> PROBLEM TO SOLVE: Could you filter the material and copy every line where the word "file" occurs?

> INFORMATION PROVIDED:
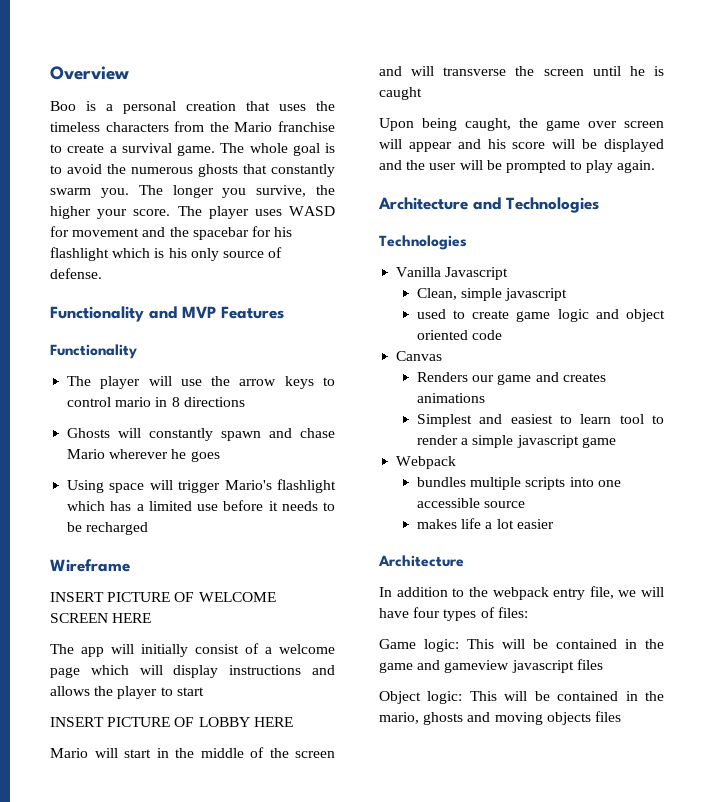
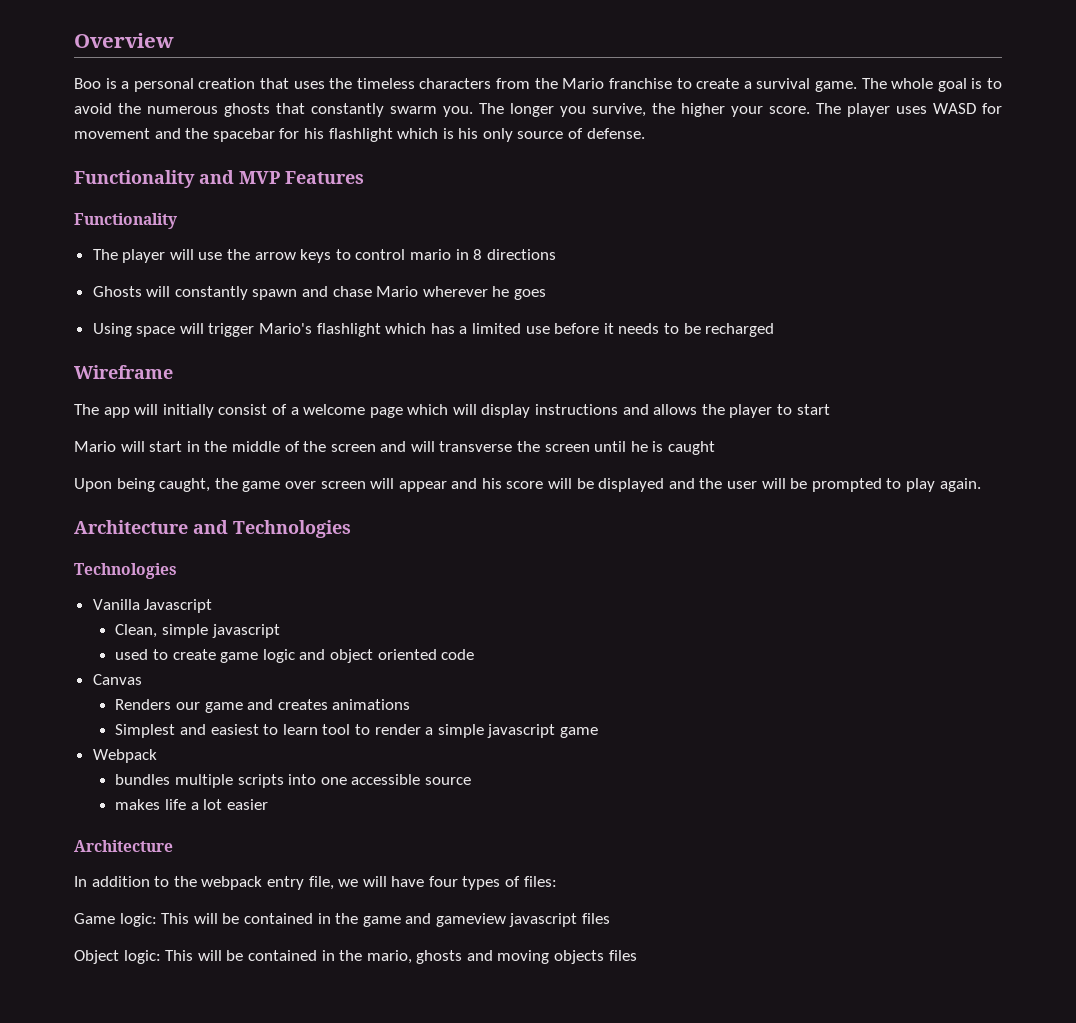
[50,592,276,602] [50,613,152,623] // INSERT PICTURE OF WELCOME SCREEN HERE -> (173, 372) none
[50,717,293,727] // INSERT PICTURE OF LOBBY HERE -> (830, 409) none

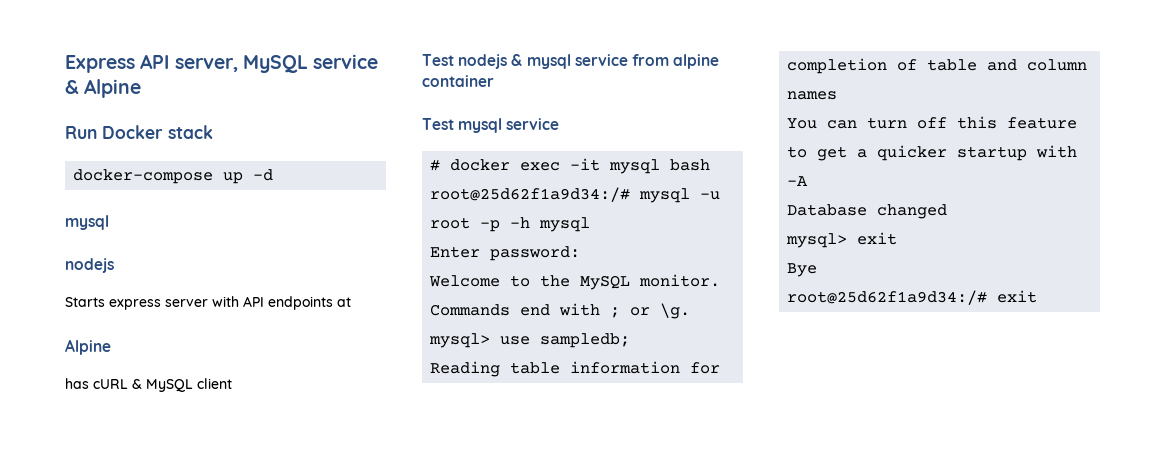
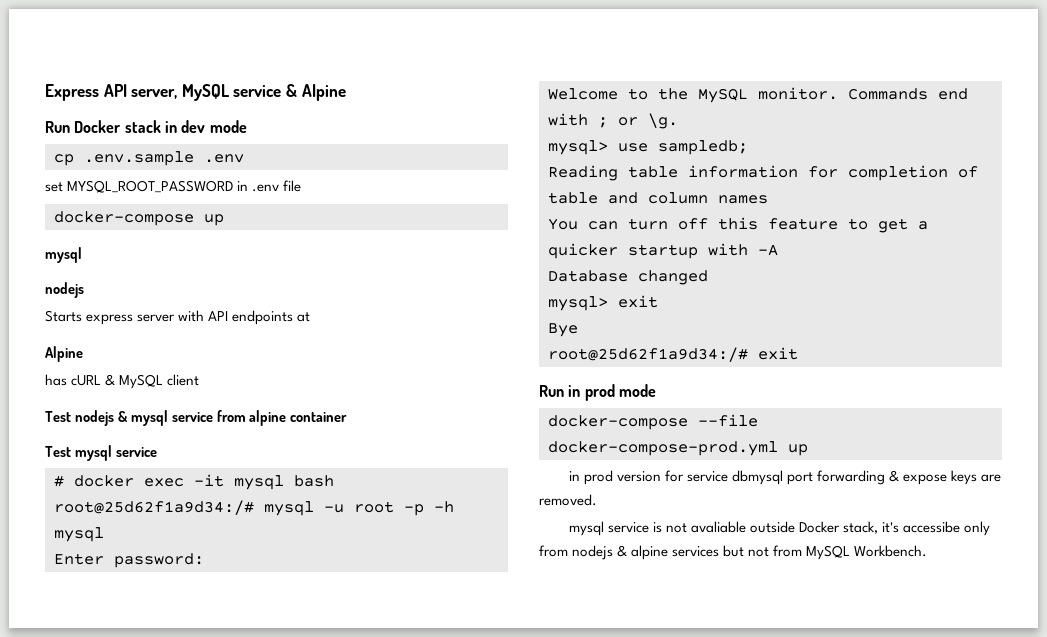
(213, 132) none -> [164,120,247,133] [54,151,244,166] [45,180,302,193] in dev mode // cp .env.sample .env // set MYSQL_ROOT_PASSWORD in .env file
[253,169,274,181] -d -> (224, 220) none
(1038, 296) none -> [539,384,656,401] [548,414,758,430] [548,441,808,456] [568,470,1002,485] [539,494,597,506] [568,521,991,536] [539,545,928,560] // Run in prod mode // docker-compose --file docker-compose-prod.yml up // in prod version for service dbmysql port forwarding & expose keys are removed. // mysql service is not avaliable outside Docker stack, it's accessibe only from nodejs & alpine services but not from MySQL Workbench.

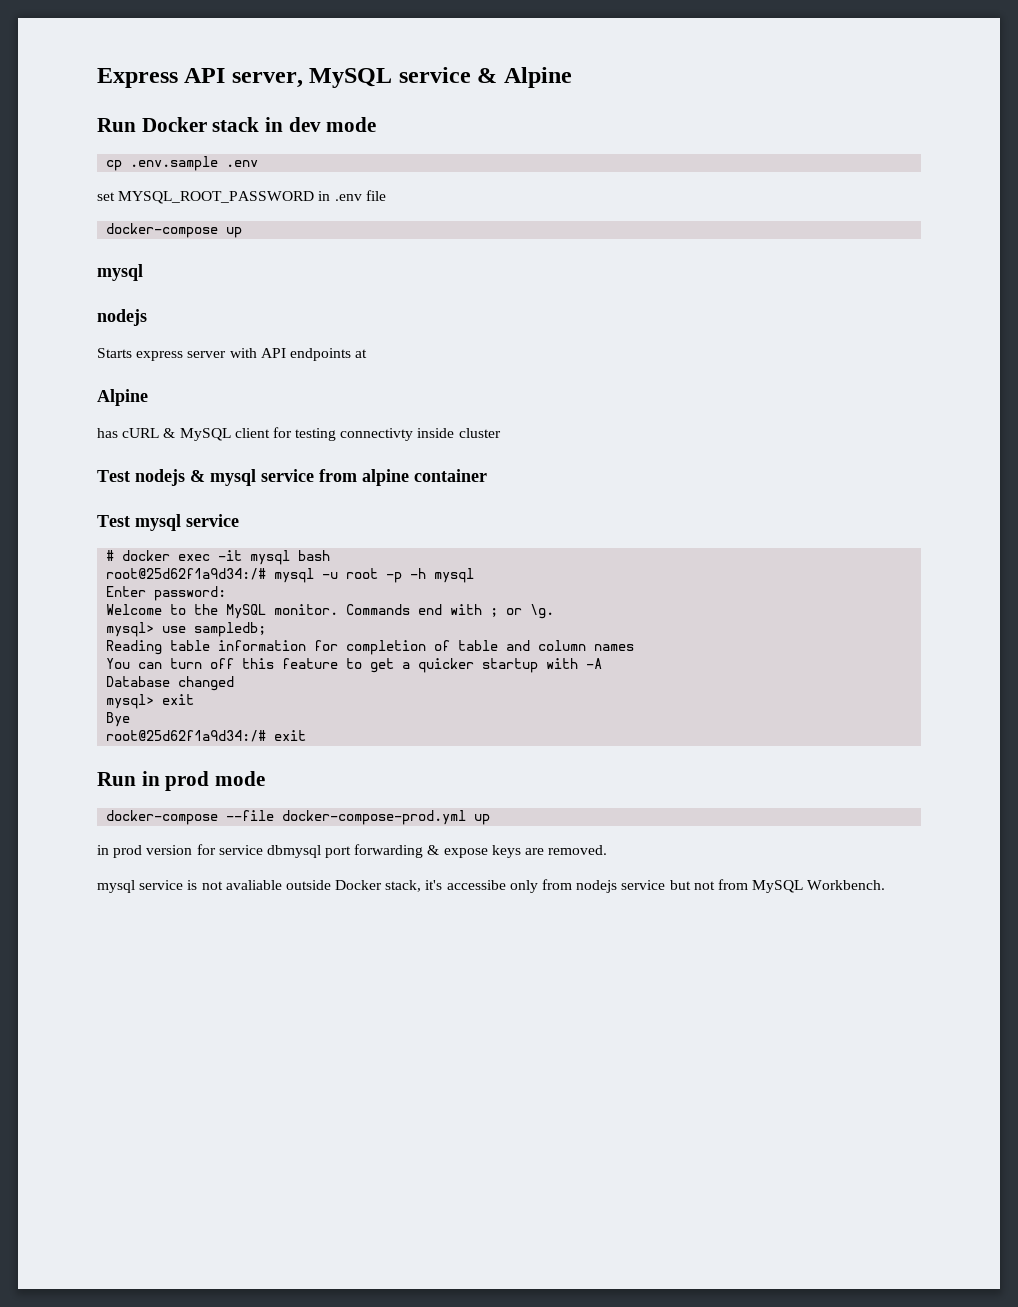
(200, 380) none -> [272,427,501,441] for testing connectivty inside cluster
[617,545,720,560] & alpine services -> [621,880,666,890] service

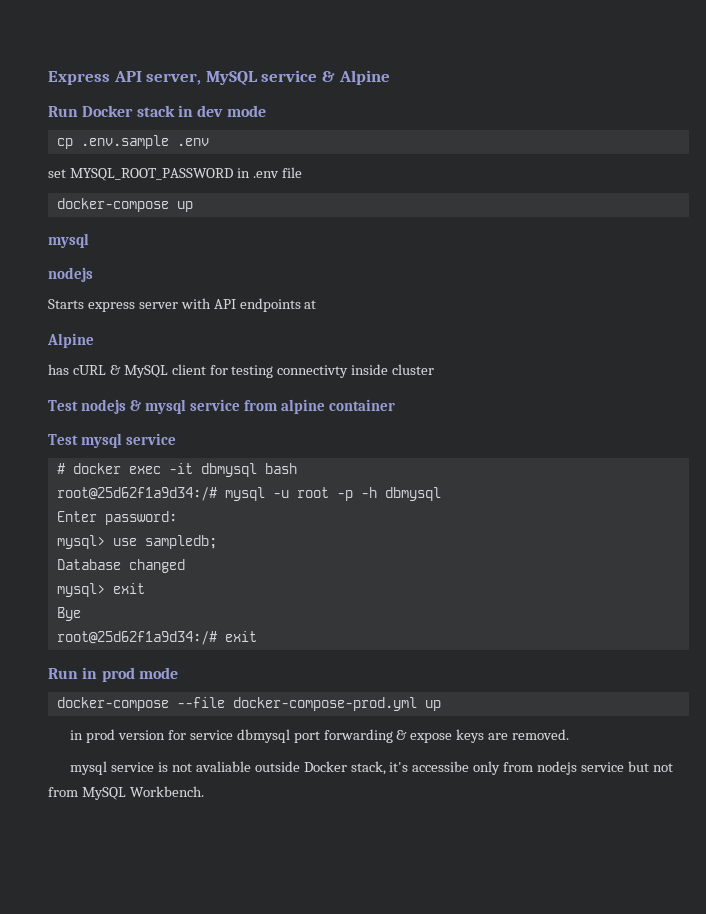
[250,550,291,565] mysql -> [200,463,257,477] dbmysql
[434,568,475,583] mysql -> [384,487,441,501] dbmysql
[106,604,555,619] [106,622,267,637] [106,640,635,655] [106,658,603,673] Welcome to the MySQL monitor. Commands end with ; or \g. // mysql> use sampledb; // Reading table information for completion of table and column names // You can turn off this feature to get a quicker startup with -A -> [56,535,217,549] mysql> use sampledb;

> OUTPUT:
(213, 132) none -> [164,120,247,133] [54,151,244,166] [45,180,302,193] in dev mode // cp .env.sample .env // set MYSQL_ROOT_PASSWORD in .env file
(1038, 296) none -> [539,384,656,401] [548,414,758,430] [548,441,808,456] [568,470,1002,485] [539,494,597,506] [568,521,991,536] [539,545,928,560] // Run in prod mode // docker-compose --file docker-compose-prod.yml up // in prod version for service dbmysql port forwarding & expose keys are removed. // mysql service is not avaliable outside Docker stack, it's accessibe only from nodejs & alpine services but not from MySQL Workbench.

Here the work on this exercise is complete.